=== Begin Enclosure ===

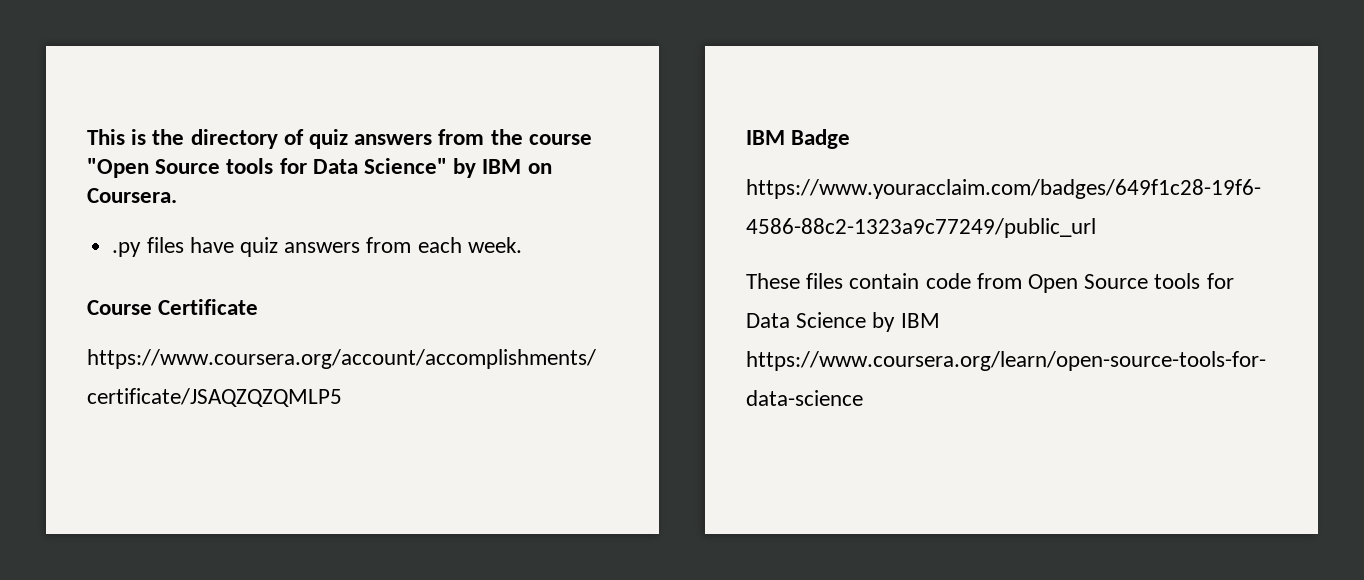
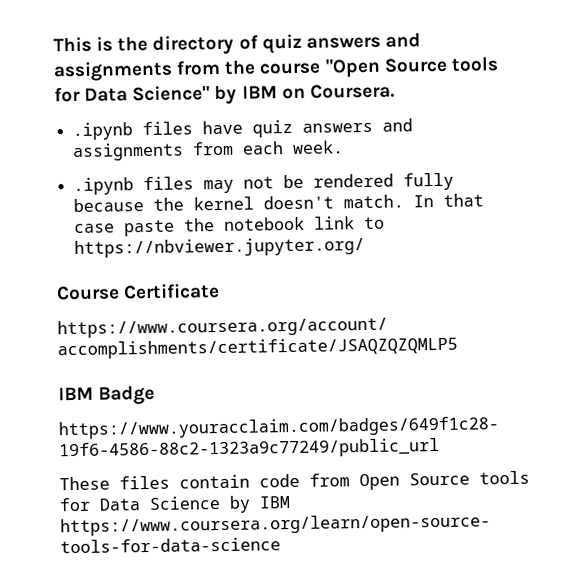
(433, 139) none -> [384,32,421,48] [53,60,173,82] and assignments
[112,242,142,257] .py -> [72,122,134,141] .ipynb
(361, 247) none -> [382,118,414,132] [72,142,185,162] and assignments
(522, 245) none -> [73,172,455,196] [73,193,485,212] [74,216,386,237] [74,236,366,258] // .ipynb files may not be rendered fully because the kernel doesn't match. In that case paste the notebook link to https://nbviewer.jupyter.org/

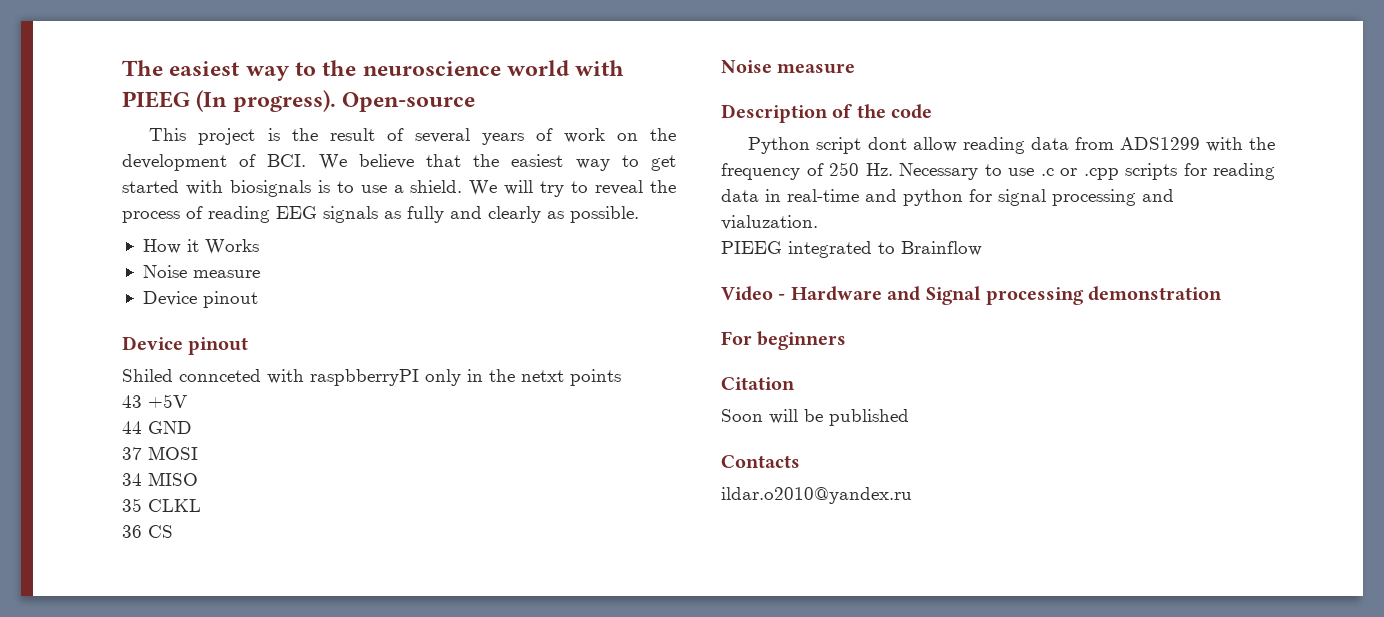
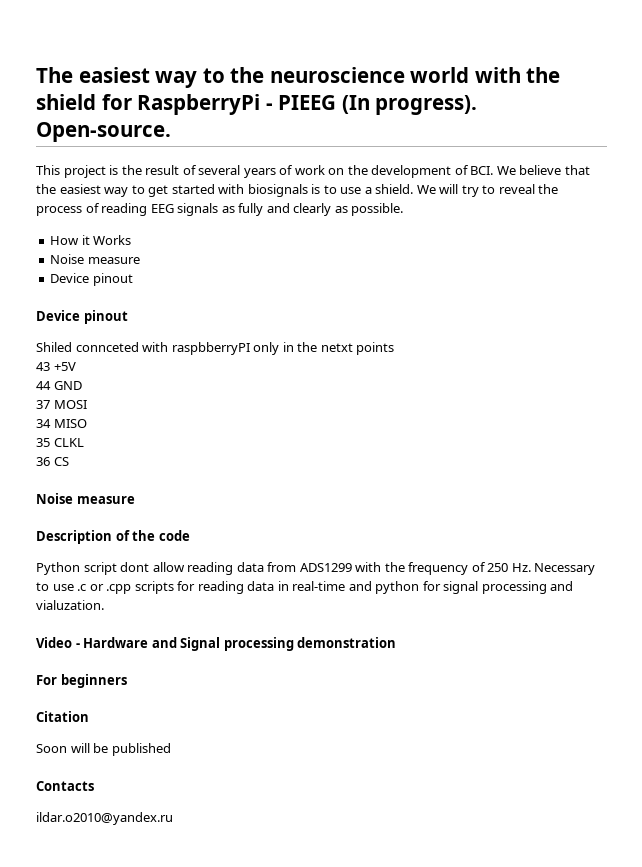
(625, 68) none -> [526,67,561,83] [36,94,273,115] the shield for RaspberryPi -
[342,92,476,112] Open-source -> [36,122,171,142] Open-source.
[721,241,982,258] // PIEEG integrated to Brainflow -> (104, 605) none

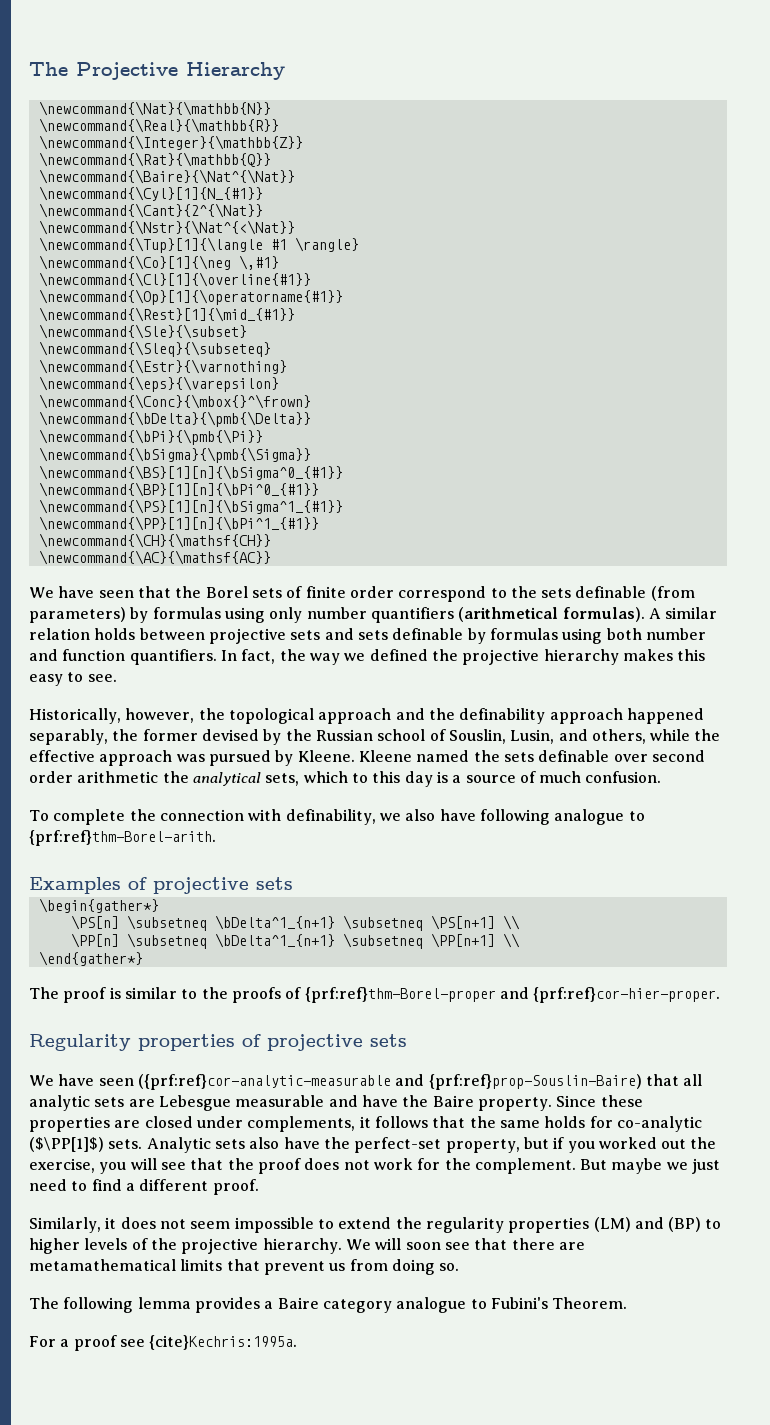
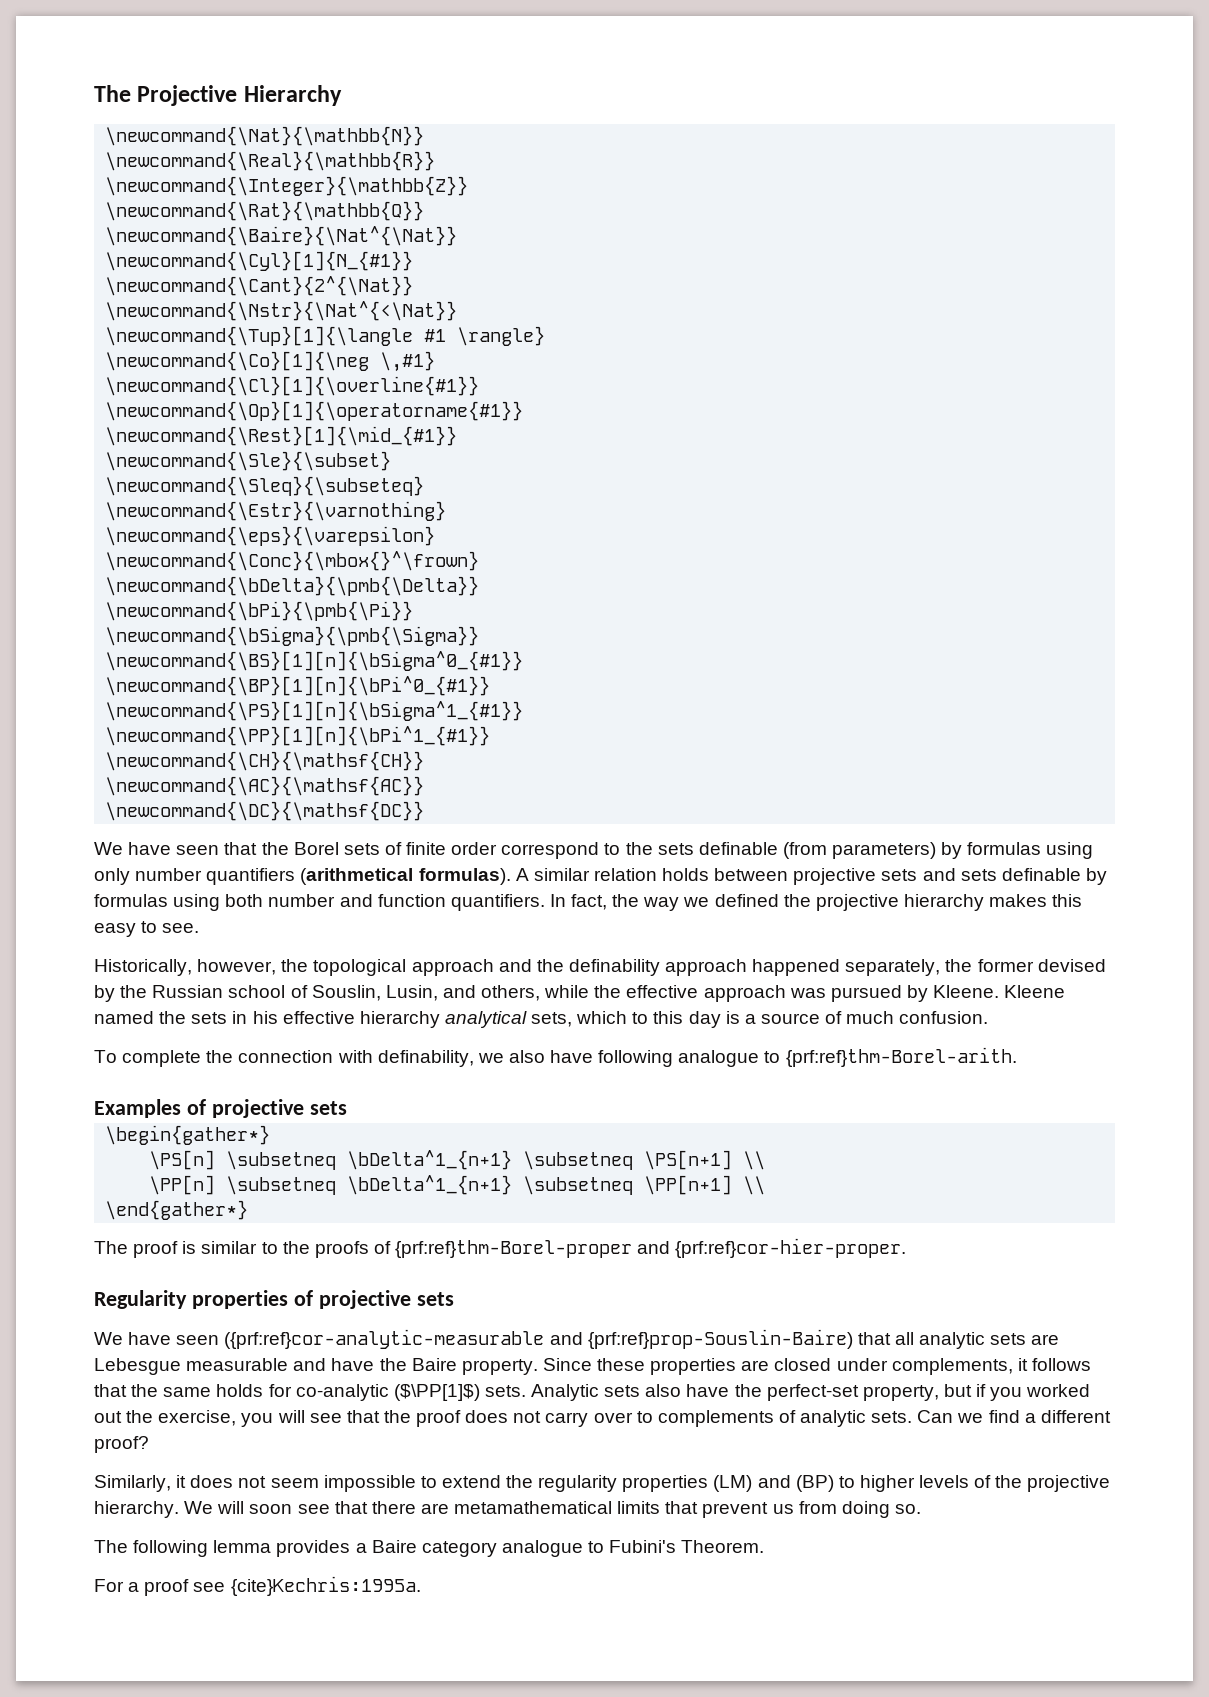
(271, 557) none -> [105,801,425,821] // \newcommand{\DC}{\mathsf{DC}}
[29,729,108,745] separably, -> [845,959,941,976] separately,
[538,750,705,762] [29,771,189,783] definable over second order arithmetic the -> [232,1011,440,1028] in his effective hierarchy
[373,1158,721,1174] [29,1179,88,1191] work for the complement. But maybe we just need to -> [545,1410,984,1427] carry over to complements of analytic sets. Can we
[212,1179,259,1195] proof. -> [94,1436,149,1453] proof?

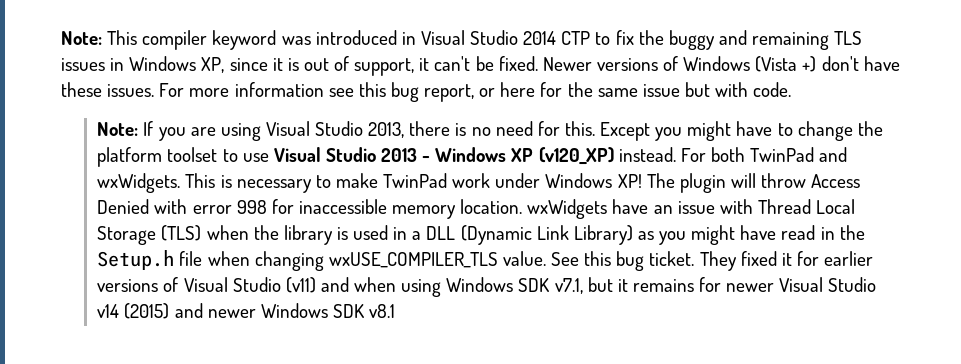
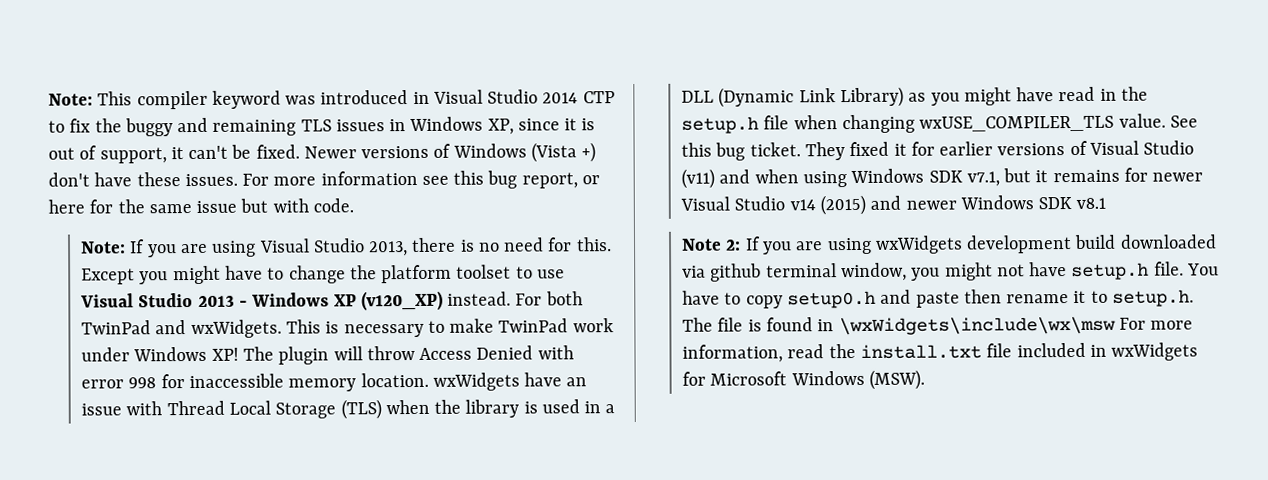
[97,250,175,270] Setup.h -> [681,116,760,134] setup.h
(396, 311) none -> [681,234,1217,255] [682,261,1219,282] [682,289,1194,309] [682,316,1194,336] [682,342,1199,363] [682,369,926,390] // Note 2: If you are using wxWidgets development build downloaded via github terminal window, you might not have setup.h file. You have to copy setup0.h and paste then rename it to setup.h. The file is found in \wxWidgets\include\wx\msw For more information, read the install.txt file included in wxWidgets for Microsoft Windows (MSW).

=== End Enclosure ===

**Work instructions:**
Working from the entries above, reproduce exactly and only the lines beginning with the line that has "[212,1179,259,1195] proof. ->" and ending with the line that has "[97,250,175,270] Setup.h ->"; omit all pictures.

**Task answer:**
[212,1179,259,1195] proof. -> [94,1436,149,1453] proof?

[97,250,175,270] Setup.h -> [681,116,760,134] setup.h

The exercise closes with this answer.